Mentions of the Khorasan have begun to increase in al Qaeda's propaganda since 2007. After al Qaeda's defeat in Iraq, the group began shifting its rhetoric from promoting Iraq as the central front in its jihad and has placed the focus on the Khorasan.





The Pakistani government continues to maintain that Bahadar and the Haqqani Network are "good Taliban" as they do not attack the Pakistani state. But both Bahadar and the Haaqani Network shelter al Qaeda and also various Taliban groups that do conduct attacks in Pakistan and Afghanistan.

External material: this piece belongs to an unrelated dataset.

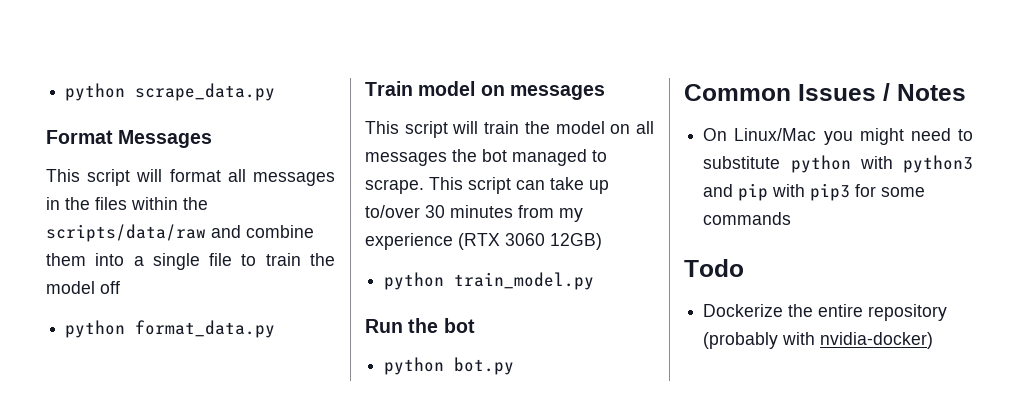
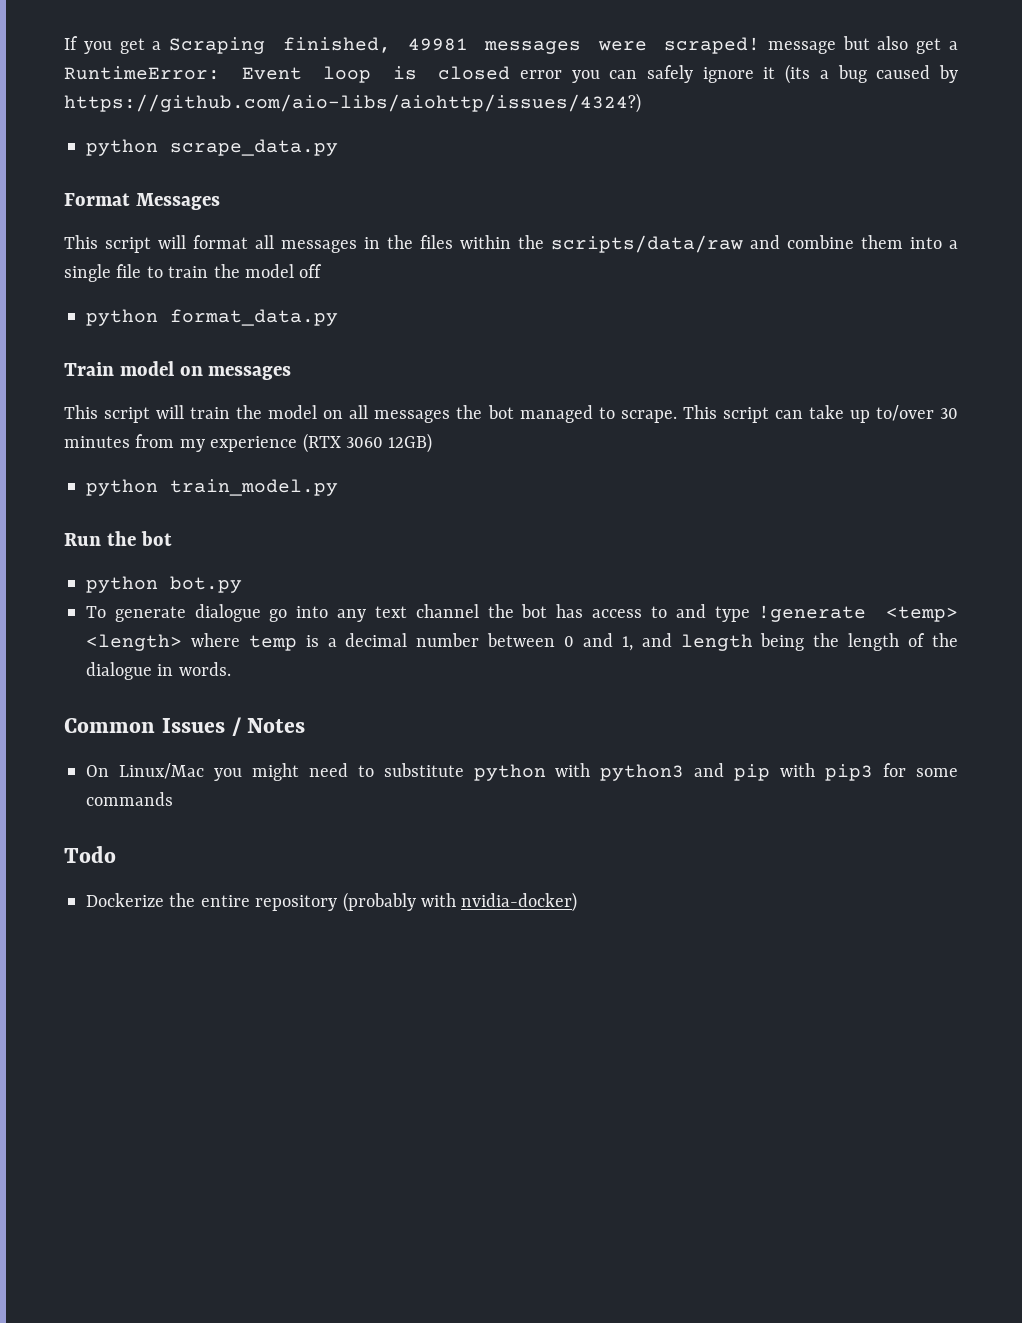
(65, 92) none -> [64,36,959,54] [64,64,959,84] [64,93,641,113] If you get a Scraping finished, 49981 messages were scraped! message but also get a RuntimeError: Event loop is closed error you can safely ignore it (its a bug caused by https://github.com/aio-libs/aiohttp/issues/4324?) //
(515, 366) none -> [86,604,959,622] [86,633,958,651] [86,662,231,680] // To generate dialogue go into any text channel the bot has access to and type !generate <temp> <length> where temp is a decimal number between 0 and 1, and length being the length of the dialogue in words.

The Lashkar-e-Khorasan was first established as a "loose network with members casually going out and trying to find out who is providing information to the US," but has become an "organized" unit that is "scientifically on the counter-intelligence line," a Taliban member associated with Bahadar's group told the The Express Tribune.



The unit is estimated have more than 300 fighters and to operate primarily in the Datta Khel, Mir Ali, and Miramshah areas. These three areas are strongholds of the Haqqani Network and Bahadar's Taliban forces, as well as for al Qaeda and allied terror groups, and have been heavily targeted by the CIA.



The group has sought to uncover the network of tribesmen believed to be aiding the US Predator campaign that targets leaders and operatives of al Qaeda and allied groups, including the Haqqani Network and Bahadar's fighters. The Predator campaign has focused on taking out al Qaeda's external operations network, which is assigned to hitting Western targets. The campaign has also targeted terror groups that attack the Afghan and Pakistani states.